Exercise instructions: The records beneath should be printed exactly, and the pictures are to be left out.

[Start of section]

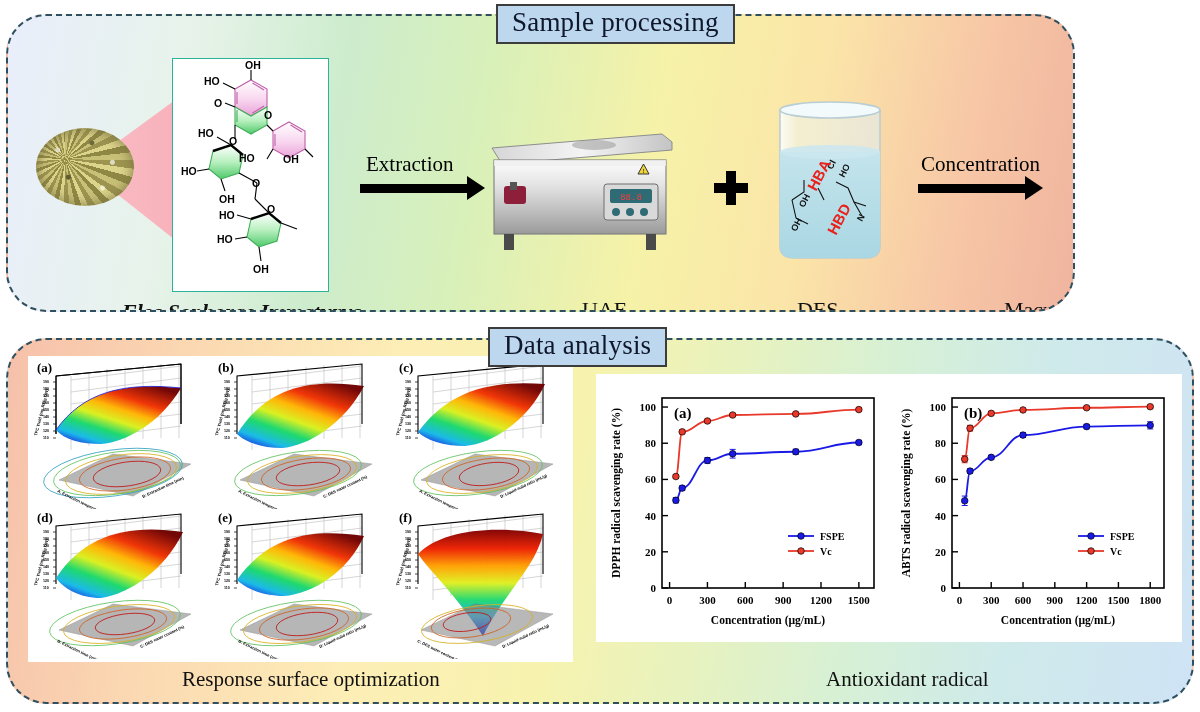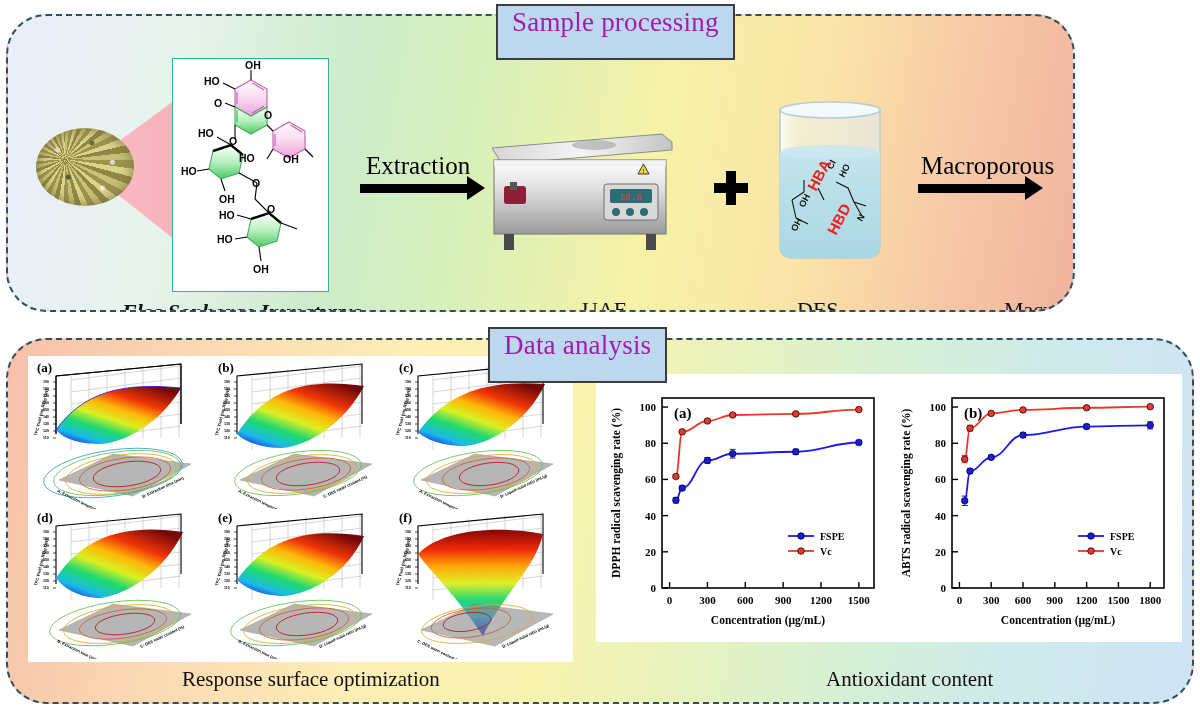--- a/index.html
+++ b/index.html
@@ -18,7 +18,7 @@
 
   
   .badge{position:absolute;z-index:40;background:#bdd7ee;border:2px solid #3c3c3c;
-    padding:1px 14px 20px;font-size:27px;color:#a21caf;letter-spacing:.2px;white-space:nowrap;}
+    padding:1px 14px 4px;font-size:27px;color:#0f172a;letter-spacing:.2px;white-space:nowrap;}
   #badge-sample{left:496px;top:4px;}
   #badge-data{left:488px;top:327px;}
 

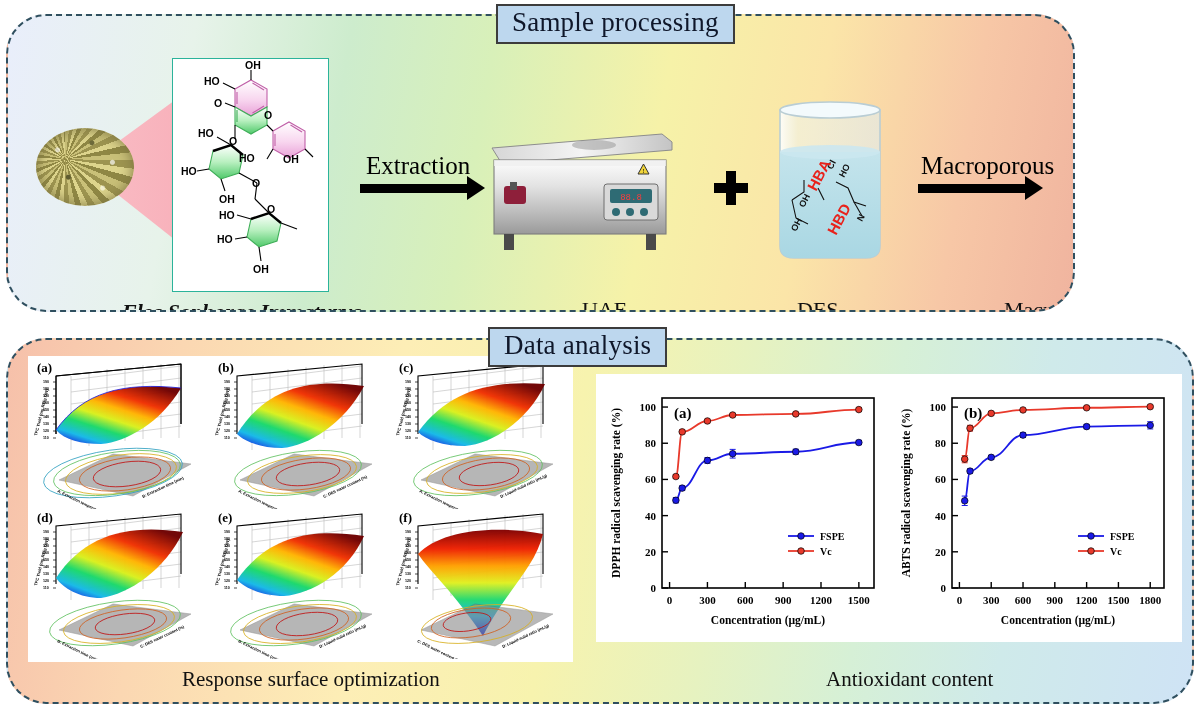--- a/index.html
+++ b/index.html
@@ -25,7 +25,7 @@
   
   .cap{position:absolute;font-size:22px;color:#111;white-space:nowrap;}
   .cap-it{font-style:italic;font-weight:bold;}
-  .arrow-label{position:absolute;font-size:25px;color:#000;white-space:nowrap;}
+  .arrow-label{position:absolute;font-size:21px;color:#000;white-space:nowrap;}
 
   
   .arrow{position:absolute;height:9px;background:#000;}

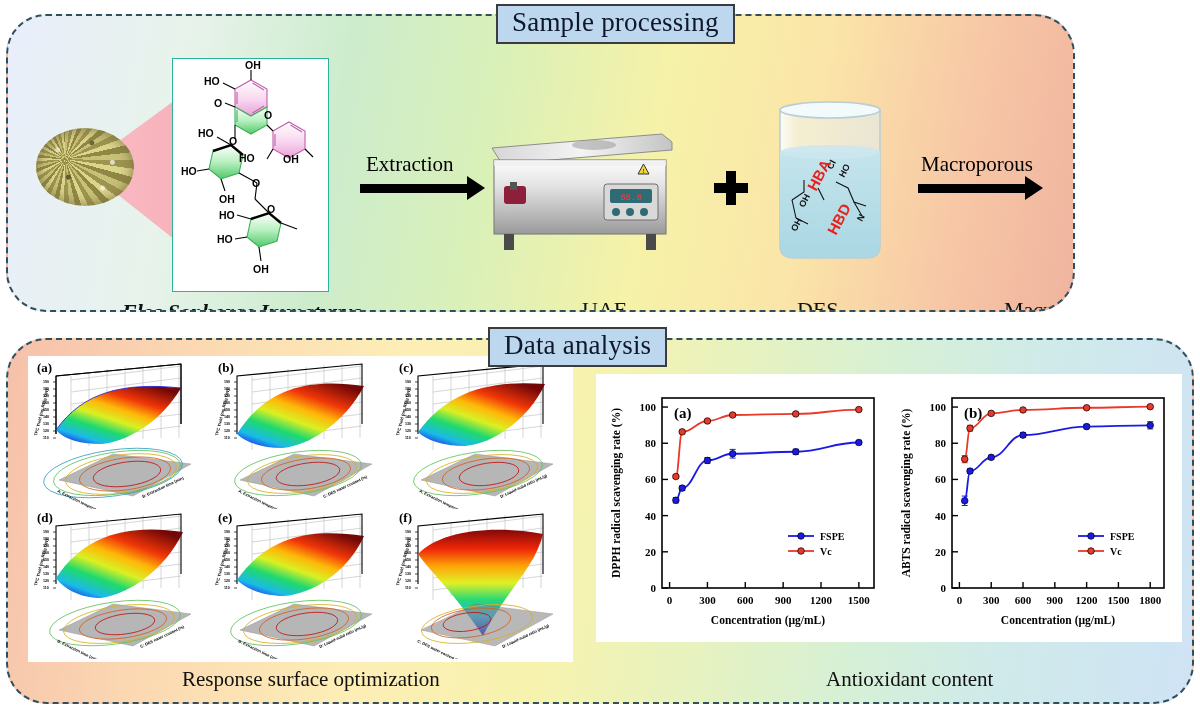--- a/index.html
+++ b/index.html
@@ -240,7 +240,7 @@
       </svg>
     </div>
 
-    <div class="arrow-label" style="left:913px;top:136px;">Macroporous</div>
+    <div class="arrow-label" style="left:913px;top:136px;">Concentration</div>
     <div class="arrow" style="left:910px;top:168px;width:108px;"></div>
 
     <div id="resin">

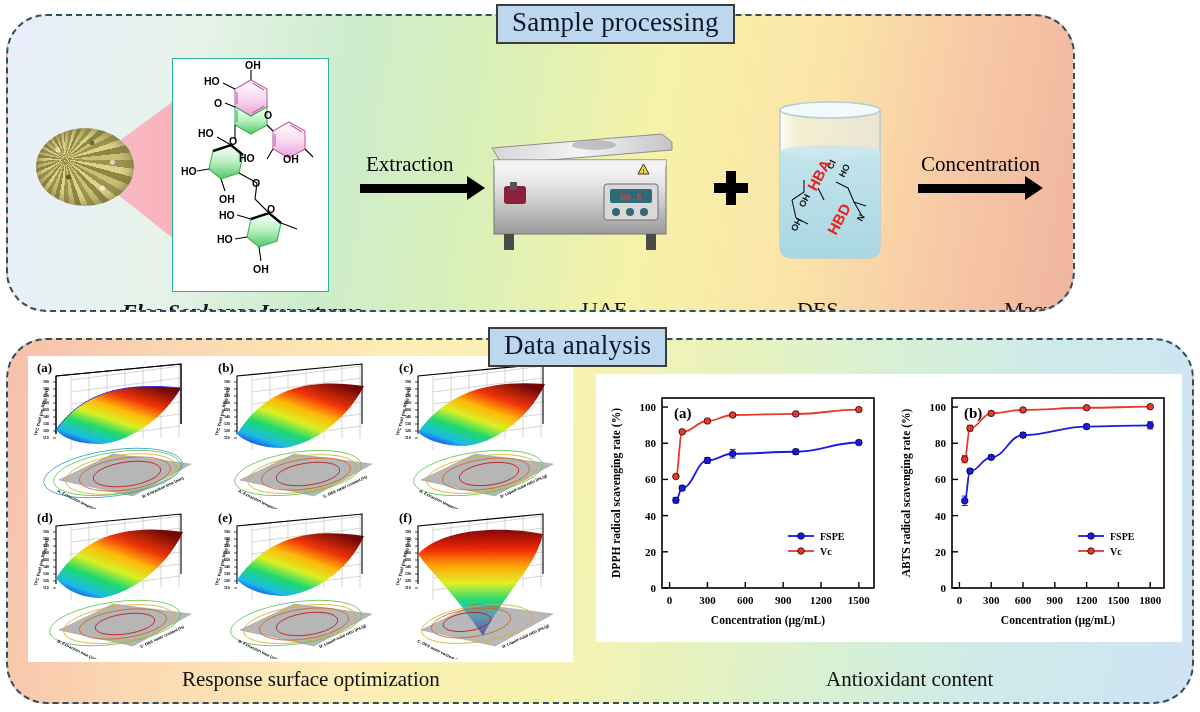--- a/index.html
+++ b/index.html
@@ -704,7 +704,7 @@
   <div class="badge" id="badge-data">Data analysis</div>
 
   <div class="foot" style="left:182px;top:667px;">Response surface optimization</div>
-  <div class="foot" style="left:826px;top:667px;">Antioxidant content</div>
+  <div class="foot" style="left:826px;top:667px;">Antioxidant radical</div>
 
 </div>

[End of section]

Solved problem:
--- a/index.html
+++ b/index.html
@@ -18,7 +18,7 @@
 
   
   .badge{position:absolute;z-index:40;background:#bdd7ee;border:2px solid #3c3c3c;
-    padding:1px 14px 20px;font-size:27px;color:#a21caf;letter-spacing:.2px;white-space:nowrap;}
+    padding:1px 14px 4px;font-size:27px;color:#0f172a;letter-spacing:.2px;white-space:nowrap;}
   #badge-sample{left:496px;top:4px;}
   #badge-data{left:488px;top:327px;}
 

--- a/index.html
+++ b/index.html
@@ -25,7 +25,7 @@
   
   .cap{position:absolute;font-size:22px;color:#111;white-space:nowrap;}
   .cap-it{font-style:italic;font-weight:bold;}
-  .arrow-label{position:absolute;font-size:25px;color:#000;white-space:nowrap;}
+  .arrow-label{position:absolute;font-size:21px;color:#000;white-space:nowrap;}
 
   
   .arrow{position:absolute;height:9px;background:#000;}

--- a/index.html
+++ b/index.html
@@ -240,7 +240,7 @@
       </svg>
     </div>
 
-    <div class="arrow-label" style="left:913px;top:136px;">Macroporous</div>
+    <div class="arrow-label" style="left:913px;top:136px;">Concentration</div>
     <div class="arrow" style="left:910px;top:168px;width:108px;"></div>
 
     <div id="resin">

--- a/index.html
+++ b/index.html
@@ -704,7 +704,7 @@
   <div class="badge" id="badge-data">Data analysis</div>
 
   <div class="foot" style="left:182px;top:667px;">Response surface optimization</div>
-  <div class="foot" style="left:826px;top:667px;">Antioxidant content</div>
+  <div class="foot" style="left:826px;top:667px;">Antioxidant radical</div>
 
 </div>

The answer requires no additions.